For years, I taught students in my dog-training classes that the most vital skill they’d need to develop was timing. Timing your marker signals (e.g., clickers) to pinpoint a dog’s desirable behaviors and timing your rewards (e.g., food treats) so that they occur immediately after a dog’s desirable behavior vastly improves the efficiency of training. To help my students master accurate timing, I regularly ask them to practice using their clickers to mark fleeting instances of behavior, such as the moment an actor in a TV show turns his head to the left or raises his arm above waist level.
But I no longer believe timing is a trainer’s most vital skill. In order to develop precise timing, trainers first need a much more basic skill: seeing. We must learn to see what our dogs are actually doing. (A blind friend, who happens to be an outstanding horse trainer, reminds me that “seeing” isn’t really the best term; “perceiving,” with any sensory modality, is actually more correct.)
Seeing sounds easy. After all, we “see” our dogs all the time. Rarely, though, do we spend time just sitting back and watching how they move, noting what behaviors they do most often, discerning patterns or sequences of actions. This seems so passive, especially when what we typically want to do while training is be active: issuing commands, luring or prompting, physically guiding the dogs to do what we want. In doing so, we tend to miss all sorts of subtle movements in our dogs — turning the head away, showing the whites of the eyes, dropping a tail, rising up on the front of the paws, yawning, lifting the whiskers, and many more – which can indicate how they’re feeling in various situations.
Try conducting a brief experiment. For five minutes a day for one week, become an ethologist (i.e., a scientist who studies the behavior of animals in natural settings), following in the footsteps of Konrad Lorenz or Jane Goodall. But instead of observing the behavior of geese or chimps, observe the behavior of your dog. Pick a time when he is likely to be active, not napping. You could let him into your fenced yard and watch from an inside window. You could pretend to be talking on the phone in the kitchen, but instead be spying on his movements in the living room. If you have a single dog, you might consider inviting a doggie friend over to instigate playing and activity.
Use a notepad and pen, a laptop computer, or your smart-phone’s voice recorder to list the behaviors you see over the course of five minutes. For example, you could note what your dog is doing at at the end of each 30-second period. Pay attention to both the dog’s entire body and to all his separate body parts: head, tail, ears, mouth, legs and eyes. Also listen for vocalizations; barking, yipping, howling and growling are behaviors too.
This list of behaviors is a partial ethogram for your dog. It provides a description of the range of movements your dog does without any input from you. You will notice that many of these behaviors are useful (e.g., sitting, approaching you) or cute (e.g., cocking the head, spinning in a circle).
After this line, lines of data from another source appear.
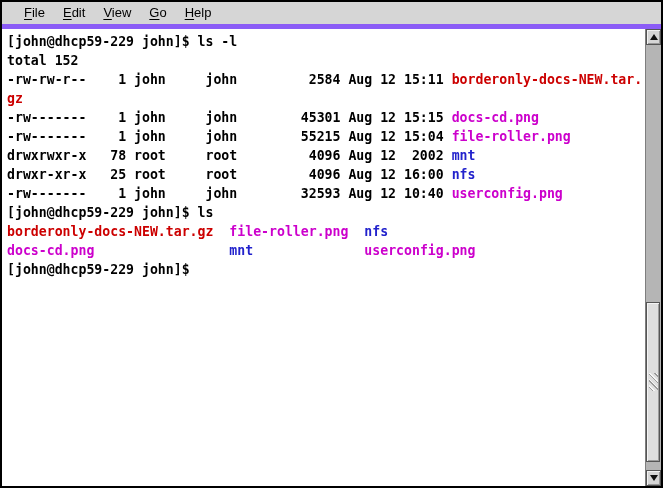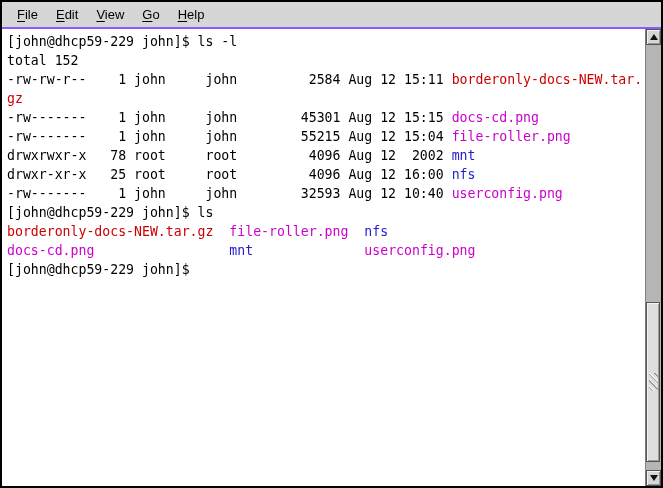--- a/index.html
+++ b/index.html
@@ -11,33 +11,33 @@
     border: 2px solid #000000;
     background: #ffffff;
     display: flex; flex-direction: column;
     font-family: "Liberation Sans", sans-serif;
   }
 
   
   .menubar {
     height: 27px; flex: 0 0 27px;
     background: #d6d6d6;
-    border-bottom: 2px solid #8b5cf6;
+    border-bottom: 5px solid #8b5cf6;
     display: flex; align-items: center;
-    padding-left: 6px;
+    padding-left: 13px;
   }
   .menu-item {
     padding: 4px 9px 5px 9px;
     font-size: 13px; color: #000000;
     cursor: default; white-space: nowrap;
   }
   .menu-item .mn { text-decoration: underline; text-underline-offset: 2px; }
 
   
-  .term-wrap { flex: 1; display: flex; min-height: 0; background: #15803d; }
+  .term-wrap { flex: 1; display: flex; min-height: 0; background: #15803d; font-weight: bold; }
 
   .terminal {
     flex: 1;
     margin: 0; padding: 3px 0 0 5px;
     font-family: "DejaVu Sans Mono", "Liberation Mono", monospace;
     font-size: 13.2px; line-height: 19px;
     color: #000000; background: #ffffff;
     white-space: pre; overflow: hidden;
   }
   .term-line { height: 19px; white-space: pre; }

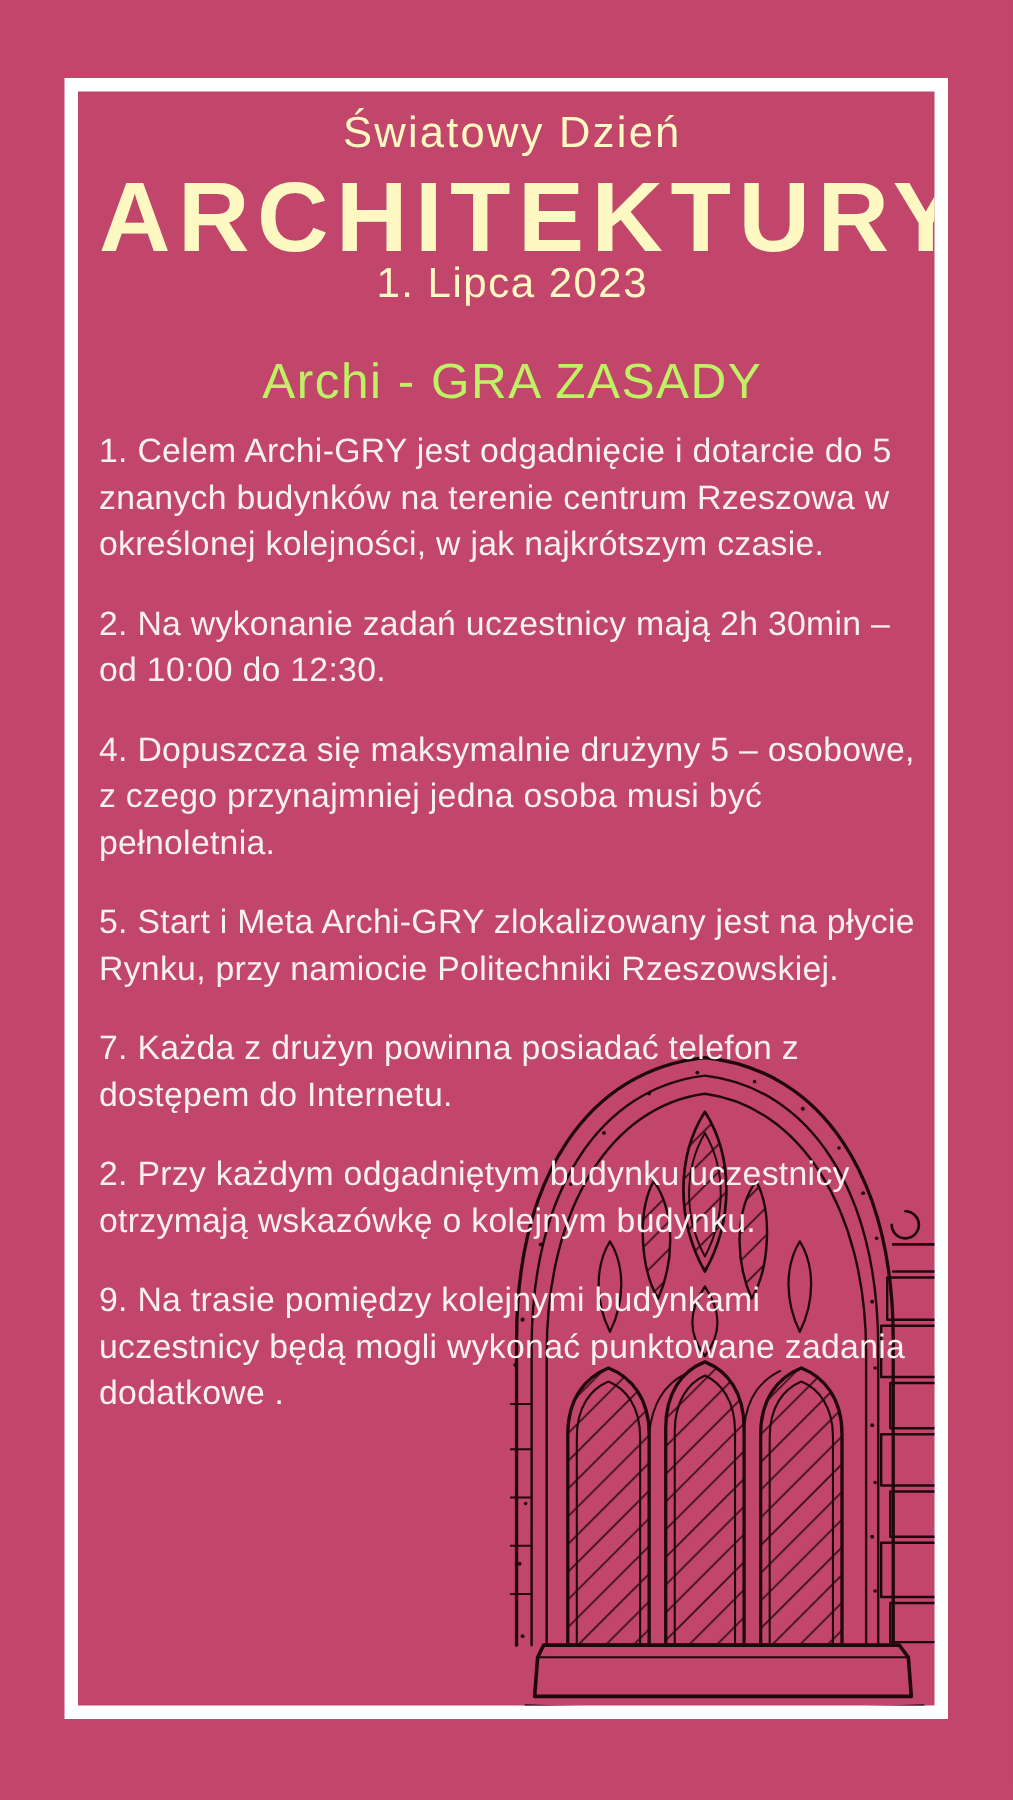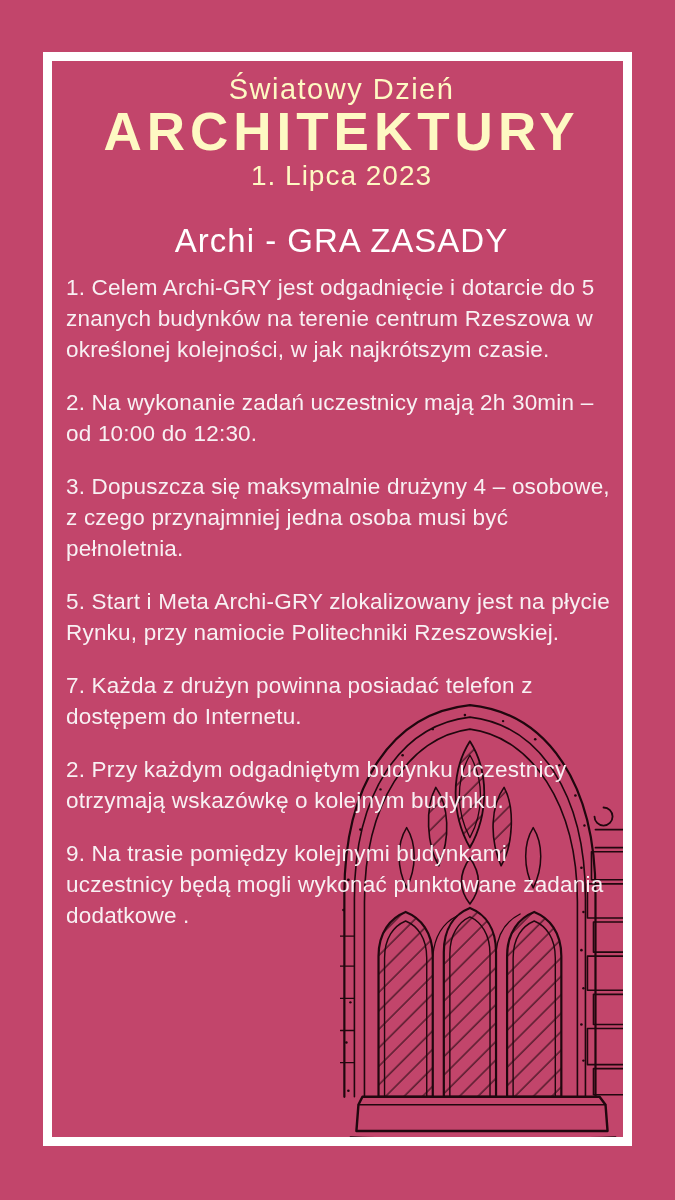--- a/index.html
+++ b/index.html
@@ -25,42 +25,42 @@
   }
   .header { text-align:center; color:#fef9c3; }
   .kicker {
     margin-top:13px;
     font-size:29px;
     font-weight:300;
     letter-spacing:1.5px;
     line-height:30px;
   }
   .title {
-    font-size:53px;
+    font-size:66px;
     font-weight:700;
     letter-spacing:5px;
     line-height:53px;
-    margin-top:1px;
+    margin-top:14px;
     white-space:nowrap;
   }
   .date {
     font-size:28px;
     font-weight:300;
     letter-spacing:1px;
     line-height:29px;
     margin-top:3px;
   }
   .section-title {
     text-align:center;
     font-size:33px;
     font-weight:400;
     letter-spacing:1px;
     margin-top:33px;
     line-height:36px;
-    color:#ffffff;
+    color:#bef264;
   }
   .rules { margin-top:13px; }
   .rules p {
     margin:0 0 22px 0;
     font-size:22.5px;
     font-weight:300;
     line-height:31px;
     letter-spacing:0.2px;
     max-width:552px;
   }
@@ -157,20 +157,20 @@
       <div class="kicker">Światowy Dzień</div>
       <div class="title">ARCHITEKTURY</div>
       <div class="date">1. Lipca 2023</div>
     </div>
 
     <div class="section-title">Archi - GRA ZASADY</div>
 
     <div class="rules">
       <p>1. Celem Archi-GRY jest odgadnięcie i dotarcie do 5 znanych budynków na terenie centrum Rzeszowa w określonej kolejności, w jak najkrótszym czasie.</p>
       <p>2. Na wykonanie zadań uczestnicy mają 2h 30min – od 10:00 do 12:30.</p>
-      <p>3. Dopuszcza się maksymalnie drużyny 4 – osobowe, z czego przynajmniej jedna osoba musi być pełnoletnia.</p>
+      <p>4. Dopuszcza się maksymalnie drużyny 5 – osobowe, z czego przynajmniej jedna osoba musi być pełnoletnia.</p>
       <p>5. Start i Meta Archi-GRY zlokalizowany jest na płycie Rynku, przy namiocie Politechniki Rzeszowskiej.</p>
       <p>7. Każda z drużyn powinna posiadać telefon z dostępem do Internetu.</p>
       <p>2. Przy każdym odgadniętym budynku uczestnicy otrzymają wskazówkę o kolejnym budynku.</p>
       <p>9. Na trasie pomiędzy kolejnymi budynkami uczestnicy będą mogli wykonać punktowane zadania dodatkowe .</p>
     </div>
   </div>
 </div>
 
 </body></html>

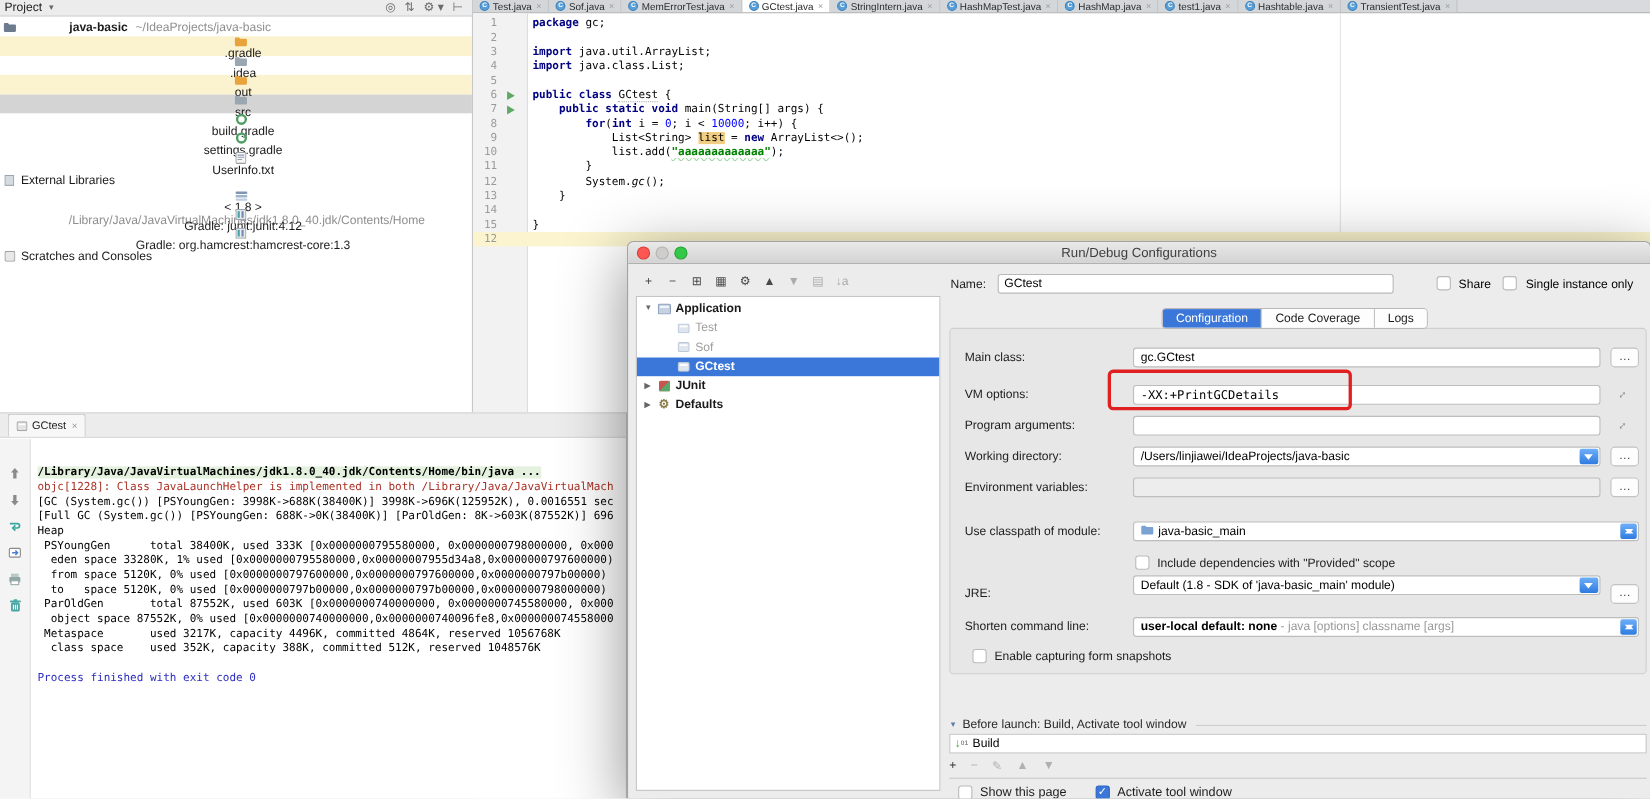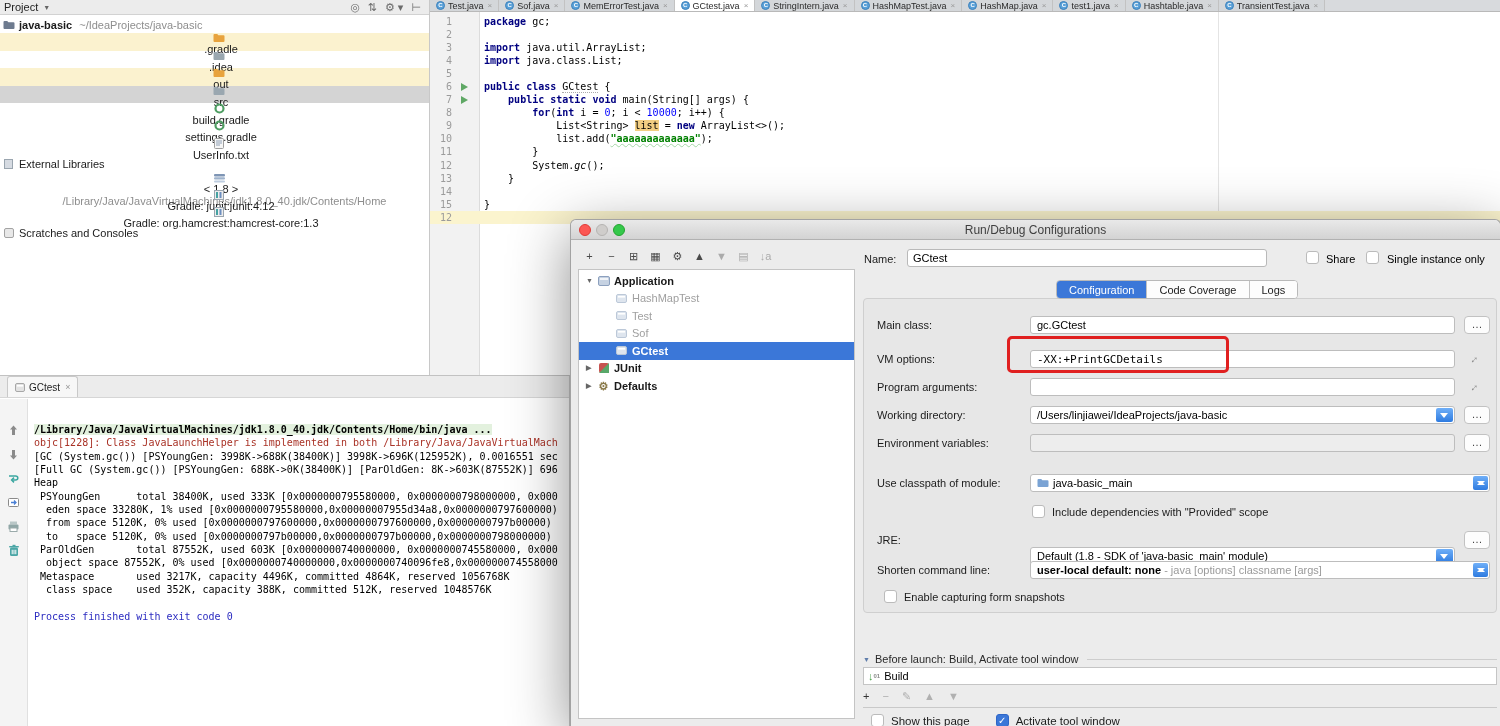--- a/index.html
+++ b/index.html
@@ -12,21 +12,21 @@
   #pp-caret { font-size:7px; color:#666; margin-left:5px; }
   #pp-icons { margin-left:auto; display:flex; gap:8px; padding-right:8px; color:#6B6B6B; font-size:11px; }
   #pp-icons span { cursor:default; line-height:13px; }
   #project-tree { padding-top:1px; }
   .prow { height:17.4px; display:flex; align-items:center; font-size:11px; color:#1A1A1A; white-space:nowrap; }
   .prow .ic { width:13px; margin-right:4px; flex:none; display:inline-flex; align-items:center; justify-content:center; }
   .prow.lvl0 { padding-left:2px; }
   .prow.lvl1 { padding-left:13px;flex-direction:column; }
   .prow.hl-yellow { background:#FBF2CF; }
   .prow.hl-selected { background:#D4D4D4; }
-  .prow .lbl.bold { font-weight:bold; }
+  .prow .lbl.bold { font-weight:bold;margin-left:44px; }
   .prow .pextra { color:#8E8E8E; margin-left:7px; }
 
   
   #editor { position:absolute; left:430px; top:0; width:1070px; height:726px; background:#fff; }
   #etabs { height:12px; background:#D8DADD; border-bottom:1px solid #B9B9B9; display:flex; font-size:9px; }
   .etab { display:flex; align-items:center; padding:0 6px; border-right:1px solid #C2C2C2; color:#2B2B2B; background:#D4D7DA; white-space:nowrap; }
   .etab.active { background:#FFFFFF; }
   .cicon { width:9px; height:9px; border-radius:50%; background:#59A0D8; border:1px solid #3E82BC; color:#fff; font-size:6px; line-height:7px; text-align:center; margin-right:3px; font-weight:bold; }
   .etab .x { color:#999; margin-left:4px; font-size:8px; }
   #gutter-bg { position:absolute; left:0; top:12px; width:50px; height:363px; background:#F2F2F2; border-right:1px solid #DCDCDC; }
@@ -503,29 +503,20 @@
         </span>
         <span>Application</span>
       </div>
       <div class="trow child gray">
         <span class="ic">
           <svg width="11" height="9">
             <rect x="0.5" y="0.5" width="10" height="8" rx="1.5" fill="#DEE5EE" stroke="#BCC8D8"></rect>
             <rect x="2" y="2" width="7" height="1.6" fill="#fff"></rect>
           </svg>
         </span>
-        <span>HashMapTest</span>
-      </div>
-      <div class="trow child gray">
-        <span class="ic">
-          <svg width="11" height="9">
-            <rect x="0.5" y="0.5" width="10" height="8" rx="1.5" fill="#DEE5EE" stroke="#BCC8D8"></rect>
-            <rect x="2" y="2" width="7" height="1.6" fill="#fff"></rect>
-          </svg>
-        </span>
         <span>Test</span>
       </div>
       <div class="trow child gray">
         <span class="ic">
           <svg width="11" height="9">
             <rect x="0.5" y="0.5" width="10" height="8" rx="1.5" fill="#DEE5EE" stroke="#BCC8D8"></rect>
             <rect x="2" y="2" width="7" height="1.6" fill="#fff"></rect>
           </svg>
         </span>
         <span>Sof</span>
@@ -603,21 +594,21 @@
         <span class="fval"><span class="mic">
             <svg width="12" height="10" viewBox="0 0 12 10">
               <path d="M0.5 2 Q0.5 1 1.5 1 H4.2 L5.4 2.2 H10.5 Q11.5 2.2 11.5 3.2 V8 Q11.5 9 10.5 9 H1.5 Q0.5 9 0.5 8 Z" fill="#7AA3D4"></path>
             </svg>
           </span>java-basic_main</span>
         <span class="stepper"></span>
       </div>
       <span class="cbox" style="position: absolute; left: 168px; top: 206px;"></span>
       <span class="fcb-lbl" style="left: 188px; top: 207px;">Include dependencies with "Provided" scope</span>
       <div class="flabel" style="top: 232px;">JRE:</div>
-      <div class="field w-text" style="top: 248px;">
+      <div class="field w-text" style="top: 224px;">
         <span class="fval">Default (1.8 - SDK of 'java-basic_main' module)</span>
         <span class="combo-btn"></span>
       </div>
       <div class="morebtn" style="top: 232px;">…</div>
       <div class="flabel" style="top: 262px;">Shorten command line:</div>
       <div class="field w-stepper" style="top: 262px;">
         <span class="fval"><b>user-local default: none</b><span class="gray"> - java [options] classname [args]</span></span>
         <span class="stepper"></span>
       </div>
       <span class="cbox" style="position: absolute; left: 20px; top: 291px;"></span>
Now for the next week, conduct your second experiment. This time, you’ll spend five minutes a day for a week being a behaviorist like B.F Skinner. Choose one of the desirable movements your dog makes. It doesn’t matter whether it’s serious or silly. Two behaviors I suggest to students for this exercise are 1) lying down or 2) lowering the chest to the ground in a bowing motion, while the back legs remain straight. Use a click sound (or some alternate acoustic marker such as the spoken word “yes”) to mark the exact instant your dog does this behavior. Pretend you’re taking a picture with the clicker; imagine that your thumb pressing the clicker button is actually pressing the button on a camera photographing the desired behavior. Follow each click (or “yes”) by giving your dog a tiny food treat. You can throw the treat on the ground or hand it to your dog or toss it for him to catch.
Over the course of the week, you should notice your dog’s behavior change as a result of your clicking and treating, that is, your reinforcement of the chosen behavior. You will see the frequency of your chosen behavior increase. Your dog should be lying down, or bowing, or whatever you chose, more often. This means you are well on your way to having an “good manners” behavior or a trick on cue, ready to “fire” when you ask for it.
This technique of being quiet and still while watching your dog, scanning for behaviors to click and treat, is called capturing. It’s an incredibly clear way to communicate to your dog which behaviors you like. Just remember the basic rule: any behaviors you click and then treat, you’ll see more of. Those behaviors will become more frequent, and possibly more intense and longer in duration too.
By simply taking the time to observe your dog’s varied behaviors, and then choosing a few you want to reinforce, you’ll have laid the groundwork for a powerful training program. Besides, watching your dog is so much fun, you’ll likely find yourself doing it more, looking for opportunities to capture great behaviors.